Unfortunately, the reality of today's system serves neither the interests of users of patents nor their owners. And it certainly does not serve the interests of entrepreneurs hoping to build businesses on the foundation of American innovation.
Over the past two decades, inventors have collectively spent $100 billion on patent filing and application fees and even more than that to maintain them over time. Yet, 95 percent of active patents (there are 2.3 million today) fail to earn even one dollar of licensing revenue, meaning they are not finding their way into the economy. The vast majority of patents lie dormant -- unused, effectively locked inside a warehouse of creative ideas.
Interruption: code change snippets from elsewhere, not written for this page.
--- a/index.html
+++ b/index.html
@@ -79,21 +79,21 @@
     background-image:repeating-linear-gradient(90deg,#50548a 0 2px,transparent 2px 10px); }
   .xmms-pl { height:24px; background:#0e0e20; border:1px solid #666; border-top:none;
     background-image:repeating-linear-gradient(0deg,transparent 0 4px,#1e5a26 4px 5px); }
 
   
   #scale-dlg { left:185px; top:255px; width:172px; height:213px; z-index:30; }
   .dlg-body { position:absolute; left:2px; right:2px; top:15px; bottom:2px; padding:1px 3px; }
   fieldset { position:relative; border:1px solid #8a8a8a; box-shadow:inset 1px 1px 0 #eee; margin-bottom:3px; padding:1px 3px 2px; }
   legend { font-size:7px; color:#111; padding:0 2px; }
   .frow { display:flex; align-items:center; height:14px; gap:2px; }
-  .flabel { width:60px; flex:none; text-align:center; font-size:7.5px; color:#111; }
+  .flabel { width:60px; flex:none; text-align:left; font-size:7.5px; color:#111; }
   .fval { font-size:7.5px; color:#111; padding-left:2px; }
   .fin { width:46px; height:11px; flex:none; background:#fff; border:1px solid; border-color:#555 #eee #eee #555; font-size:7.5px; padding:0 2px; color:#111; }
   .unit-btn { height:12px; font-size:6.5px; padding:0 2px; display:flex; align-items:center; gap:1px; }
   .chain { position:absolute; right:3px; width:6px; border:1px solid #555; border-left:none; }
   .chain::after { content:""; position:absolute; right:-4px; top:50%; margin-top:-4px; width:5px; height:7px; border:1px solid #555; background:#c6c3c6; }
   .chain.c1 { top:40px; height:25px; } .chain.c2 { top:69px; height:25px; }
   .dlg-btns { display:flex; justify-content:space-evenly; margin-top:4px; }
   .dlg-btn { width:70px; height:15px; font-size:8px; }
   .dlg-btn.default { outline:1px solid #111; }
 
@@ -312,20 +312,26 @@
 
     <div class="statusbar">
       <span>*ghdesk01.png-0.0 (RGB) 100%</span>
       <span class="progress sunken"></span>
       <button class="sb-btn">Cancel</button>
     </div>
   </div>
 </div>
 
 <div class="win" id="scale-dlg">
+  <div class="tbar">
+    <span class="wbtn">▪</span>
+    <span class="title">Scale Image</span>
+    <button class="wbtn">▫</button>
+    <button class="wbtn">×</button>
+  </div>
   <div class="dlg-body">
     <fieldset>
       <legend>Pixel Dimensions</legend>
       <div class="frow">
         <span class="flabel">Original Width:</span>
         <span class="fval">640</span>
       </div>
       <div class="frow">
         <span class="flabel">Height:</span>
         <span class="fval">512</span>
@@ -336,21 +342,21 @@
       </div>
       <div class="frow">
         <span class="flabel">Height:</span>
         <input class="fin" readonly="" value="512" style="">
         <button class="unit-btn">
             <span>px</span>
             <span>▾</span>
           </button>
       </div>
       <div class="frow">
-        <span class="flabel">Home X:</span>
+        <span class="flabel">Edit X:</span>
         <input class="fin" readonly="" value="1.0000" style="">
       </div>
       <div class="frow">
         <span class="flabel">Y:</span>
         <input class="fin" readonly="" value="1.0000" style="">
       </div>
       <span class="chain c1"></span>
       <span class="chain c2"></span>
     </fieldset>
Why aren't patent owners being paid for their ideas and why aren't these ideas finding their way into the economy so that improved products and services can add to growth, U.S. competitiveness and more and better paying jobs? And why do entrepreneurs often fear rather than embrace the world of patents? The fault lies with the broken patent-licensing system that renders the courtroom as the only viable forum for conducting a patent-licensing "discussion."
The complexity of patents and the evolution of related law have resulted in a system where only a judge can definitively state what a particular patent covers and whether it is being infringed upon by another party. And as recently evidenced by the Supreme Court reversing multiple circuit court decisions, even the judges don't always agree.
Determining infringement requires certainty -- a high bar to surmount and an expensive and time-consuming one at that. The typical patent-infringement lawsuit lasts two to four years and costs $2 million to $4 million, an expense most parties cannot afford. So not only is our patent-licensing system inefficient and wasteful, it's also exclusionary, leaving all but the most deep-pocketed of players on the sidelines in the best of scenarios or the target of an imbalanced fight at the worst.
Why can't interested parties enter into licensing conversations directly, outside of the courtroom? Unfortunately, even commencing a discussion about licensing creates legal exposure for both parties, and most prospective licensees -- whether they're individuals, small, medium or large businesses -- are quick to avoid that exposure.
There is a strong incentive for companies to avoid even looking at patents, despite the fact that they represent a ready storehouse of trillions of dollars of available research and development. If a party reviews existing patents and is later found to have infringed on one of the patents it reviewed, it is deemed a "willful infringer" and subject to treble damages in a lawsuit.
Not only are inventors and entrepreneurs deprived of opportunities to commercialize their great ideas, companies of all sizes are missing out on a treasure trove of innovation capital. The U.S. patent database represents more than an estimated $5 trillion America has spent on research and development over the past 20 years. Yet the lack of licensing activity suggests that Americans have failed to extract anything close to full value from that investment.
Clearly the courtroom is not the best resource for entrepreneurs and startups seeking to link their businesses to emerging American innovation. And it's foolhardy to wait for the political system, whether it's Congress or the alphabet soup of agencies in the executive branch, to make licensing more attractive. What we need is an alternative path that allows patent-licensing conversations to take place in the marketplace, away from the lawyers and politicians.
It is incumbent upon America's entrepreneurs and inventors to take the fight out of patent licensing, to develop a system where patent owners see a fair return on their investment and users can license relevant patents in good faith at reasonable prices. Finding a solution -- a voluntary, alternative patent-licensing system that functions outside the courtroom and scales to meet the needs of emerging businesses -- would amount to a lightbulb moment that could take the U.S. economy where it needs to go in the coming decades.